MWeb services suffer five-hour fail

A problem at the Internet service provider's Johannesburg data centre caused hosted services to be out of action until 9pm last night.

Bonnie Tubbs
By Bonnie Tubbs, ITWeb telecoms editor.
Johannesburg, 15 Aug 2013
MWeb admits it took too long to find the source of a five-hour failure yesterday.
MWeb admits it took too long to find the source of a five-hour failure yesterday.

In what appears to have been a configuration glitch at MWeb's Johannesburg data centre, thousands of customers were without certain services for a period of five hours yesterday.

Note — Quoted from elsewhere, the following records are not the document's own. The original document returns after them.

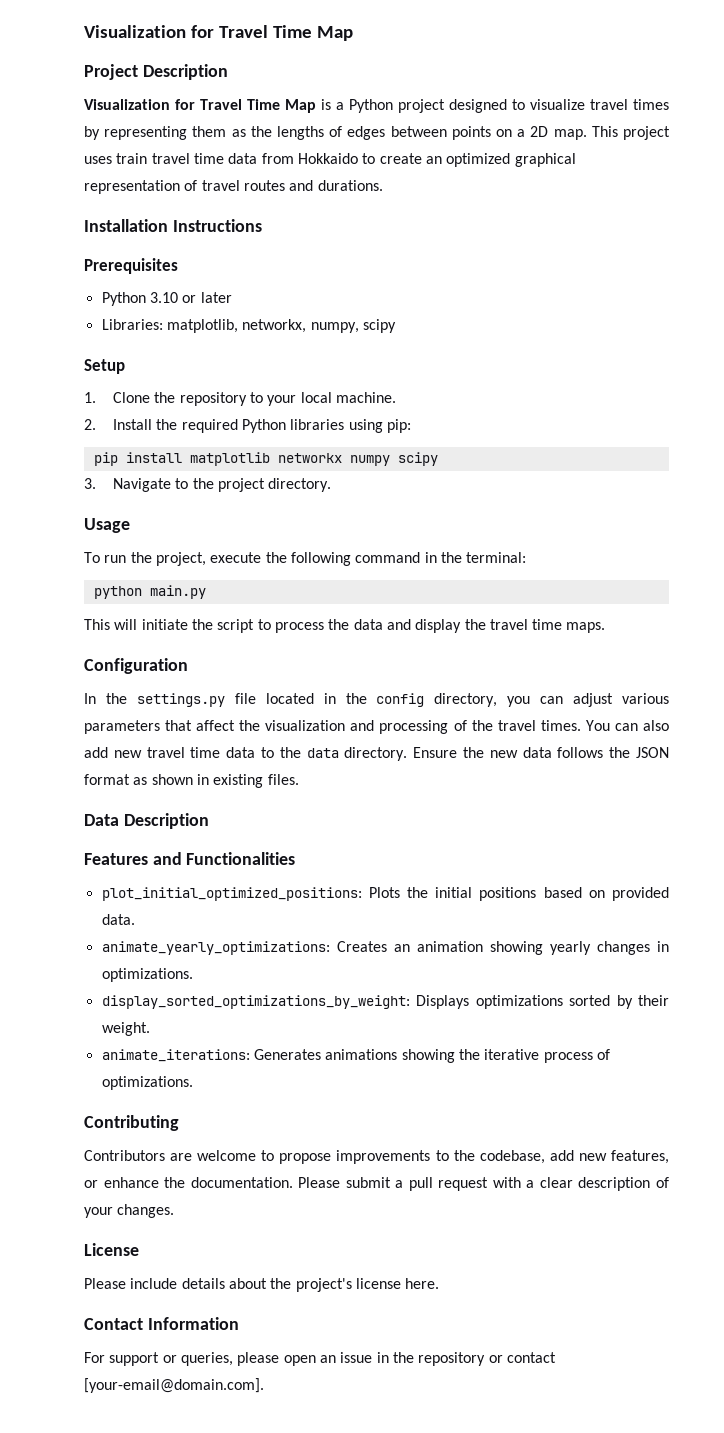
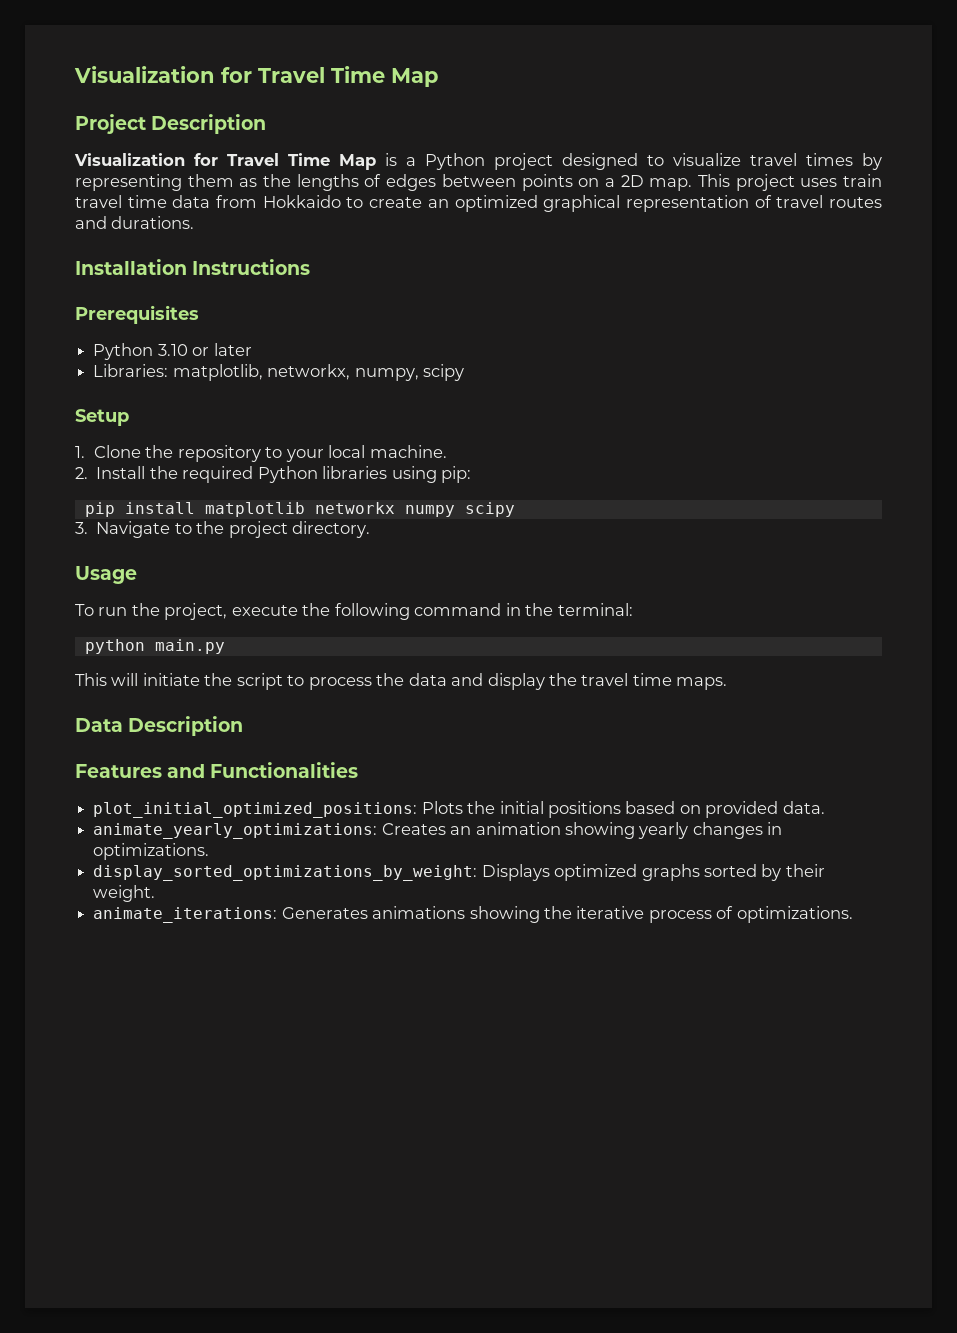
- Configuration
- In the settings.py file located in the config directory, you can adjust various parameters that affect the visualization and processing of the travel times. You can also add new travel time data to the data directory. Ensure the new data follows the JSON format as shown in existing files.
- display_sorted_optimizations_by_weight: Displays optimizations sorted by their weight.
+ display_sorted_optimizations_by_weight: Displays optimized graphs sorted by their weight.
- Contributing
- Contributors are welcome to propose improvements to the codebase, add new features, or enhance the documentation. Please submit a pull request with a clear description of your changes.
- License
- Please include details about the project's license here.
- Contact Information
- For support or queries, please open an issue in the repository or contact [your-email@domain.com].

According to the Internet service provider (ISP), the outage - between 4pm and 9pm - affected server hosting, virtual hosting and parts of MWeb's mail platform. ADSL services were not affected.

ITWeb was one of the many companies affected by the outage.

MWeb CEO Derek Hershaw says, while engineers are still in the process of conducting a post-mortem into the protracted episode, initial findings point to it having been due to a configuration problem between the main access switches in the data centre.

"It wasn't equipment/hardware failure. We have resilience and redundancy at an infrastructure layer to safeguard against that, and even in extreme cases where you have multiple instances of hardware failure, it's usually a 'quick fix' in terms of isolating the affected equipment and replacing it."

Rather, he says, the snag appears to have originated at switch level. "We have two switches (for redundancy purposes) and both were trying to assume the role of the 'primary gatekeeper'."

Hershaw says, once it had been established it was not a hardware failure, the only way to resolve the problem was through a process of elimination, "and that, unfortunately, took far too long".

The magnitude of the problem meant MWeb customers were largely left in the lurch, as attempts to contact the ISP's call centre proved fruitless. The company sent out a series of SMS updates in an attempt to keep customers in the loop.

"Because so many services were affected, our call centre was simply swamped."

Hershaw says the issue is being given the company's full and urgent attention. "We're now making sure that our configuration at an architectural layer doesn't allow for a repeat of it."

* ITWeb received the featured details in a response from MWeb and no further information was available at the time of publication. GM of MWeb Business, Andre Joubert, said this morning a full incident management report would be available by the end of the day.